[Revision tracking records]

--

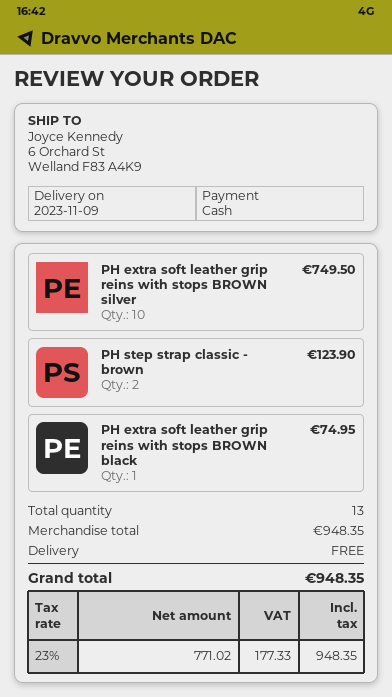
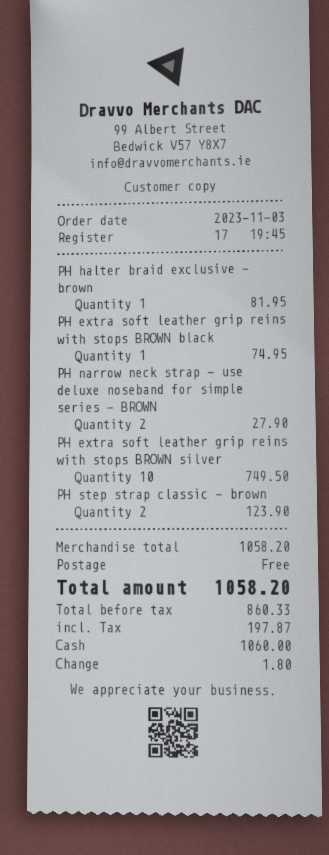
PH halter braid exclusive - brown: none -> 1 for 81.95
PH narrow neck strap - use deluxe noseband for simple series - BROWN: none -> 2 for 27.90
subtotal: 948.35 -> 1058.20
net: 771.02 -> 860.33
tax: 177.33 -> 197.87
total: 948.35 -> 1058.20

--

Exercise goal: Where a line of the records has the string "none", return that line.

Solution below:
PH halter braid exclusive - brown: none -> 1 for 81.95
PH narrow neck strap - use deluxe noseband for simple series - BROWN: none -> 2 for 27.90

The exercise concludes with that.